Biases of the point estimators were small and the JM estimator was slightly conservative where the bias was noticeable, as expected (Figure 3). Coverages of the CI estimators were generally conservative as well, hence the proposed over-dispersion parameter demonstrated an adequate ability to correct for dependencies. However, mean widths of the BE CI's were extremely wide compared to the JM widths, implying that the heuristic approach of taking the mean alpha across datasets was not adequate. This problem highlights the sensitivity of the BE variance estimator to the type of data and tests conducted due to the computation of alpha, and in this case an appropriate method has not yet been described.
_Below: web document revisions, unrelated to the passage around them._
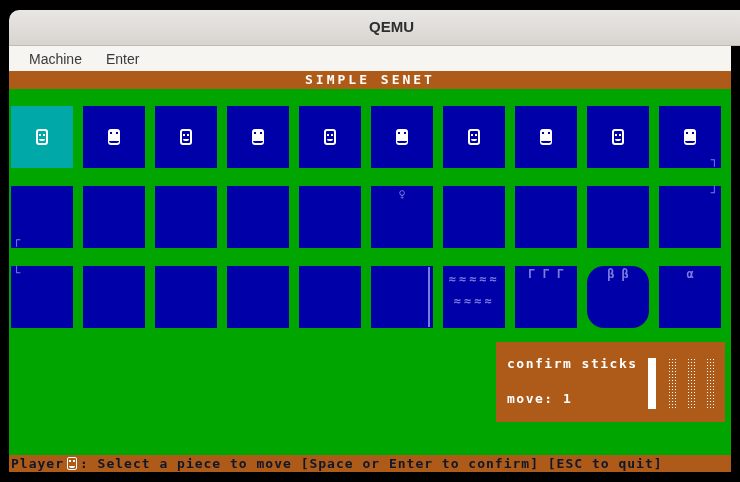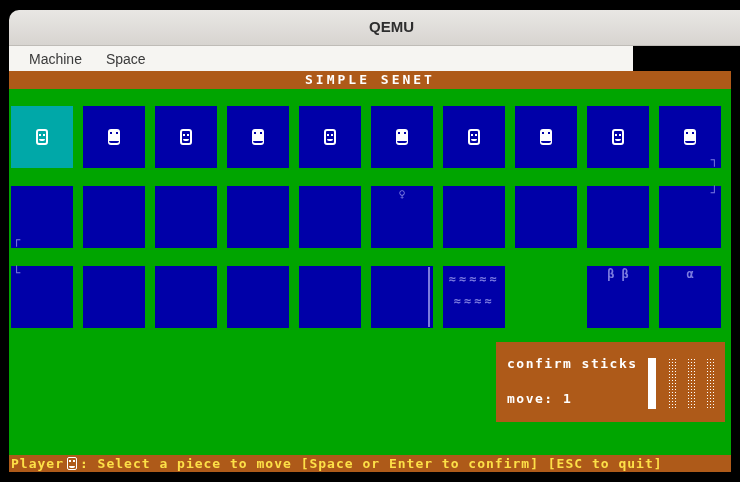--- a/index.html
+++ b/index.html
@@ -24,21 +24,21 @@
     position:absolute;left:0;right:0;top:8px;text-align:center;
     font-size:15px;font-weight:bold;color:#2E2E2E;
   }
   .close-btn{
     position:absolute;right:14px;top:8px;width:20px;height:20px;
     display:flex;align-items:center;justify-content:center;
     font-size:13px;font-weight:bold;color:#3A3A3A;cursor:pointer;
   }
   
   .menubar{
-    position:absolute;left:0;top:36px;width:624px;height:25px;
+    position:absolute;left:0;top:36px;width:722px;height:25px;
     background:#F6F5F2;display:flex;align-items:center;padding-left:8px;box-sizing:border-box;
   }
   .menu-item{
     font-size:14px;color:#3A3A3A;padding:2px 12px;cursor:default;
   }
   
   .display{
     position:absolute;left:0;top:61px;width:722px;height:401px;
     background:var(--green,#00A500);overflow:hidden;
   }
@@ -103,36 +103,36 @@
   }
   .stick{position:absolute;top:16px;width:8px;height:51px;}
   .stick.flat{background:#fff;}
   .stick.round{
     background-image:radial-gradient(circle,#fff 34%,transparent 38%);
     background-size:3px 3px;
   }
   
   .statusbar{
     position:absolute;left:0;bottom:0;width:722px;height:17px;
-    background:var(--orange,#AE5A19);color:#fde047;white-space:nowrap;
+    background:var(--orange,#AE5A19);color:#0f172a;white-space:nowrap;
     font:bold 13px/17px "DejaVu Sans Mono","Liberation Mono",monospace;
     letter-spacing:1px;padding-left:2px;box-sizing:border-box;
   }
 </style>
 </head>
 <body>
 
 <div class="window">
   <div class="titlebar">
     <div class="title">QEMU</div>
     <div class="close-btn">✕</div>
   </div>
   <div class="menubar">
     <span class="menu-item">Machine</span>
-    <span class="menu-item">Space</span>
+    <span class="menu-item">Enter</span>
   </div>
   <div class="display">
     <div class="game-header">SIMPLE SENET</div>
     <div class="board">
         <div class="square cursor" style="left: 2px; top: 35px;">
           <span class="piece p1">
             <i class="e e1"></i>
             <i class="e e2"></i>
             <i class="m"></i>
           </span>
@@ -226,21 +226,24 @@
         <div class="square" style="left: 290px; top: 195px;"></div>
         <div class="square" style="left: 362px; top: 195px;">
           <div class="vbar"></div>
         </div>
         <div class="square" style="left: 434px; top: 195px;">
           <div class="water">
             <div>≈≈≈≈≈</div>
             <div>≈≈≈≈</div>
           </div>
         </div>
-        <div class="square" style="left: 578px; top: 195px;">
+        <div class="square" style="left: 506px; top: 195px;">
+          <div class="marker">Γ Γ Γ</div>
+        </div>
+        <div class="square" style="left: 578px; top: 195px; border-radius: 17px;">
           <div class="marker">β β</div>
         </div>
         <div class="square" style="left: 650px; top: 195px;">
           <div class="marker">α</div>
         </div>
       </div>
     <div class="sticks-panel">
       <div class="line1">confirm sticks</div>
       <div class="line2">move: 1</div>
     <div class="stick flat" style="left: 152px;"></div>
There was one small region where coverage of the JM CI was slightly low. The low coverage occurred where FDR was small, the number of false null hypotheses was small (15), and the number of permutations was 100 (bottom left panel of Figure 3). The somewhat low coverage in this region can be explained by the conservative bias of the point estimator combined with small CI widths, thus it is unlikely to be a problem in practice. When the number of false null hypotheses was increased to 50, coverage was more conservative and no longer low over this region. In general, increasing the number of false null hypotheses had a substantial decreasing effect on CI widths, as implied by Equation 11, but the effect of increasing the number of permutations from 10 to 100 was very modest. It is important that FDR CI coverage is good in the case where all null hypotheses are true, and we found that coverage of the JM estimator was conservative under these conditions (data not shown).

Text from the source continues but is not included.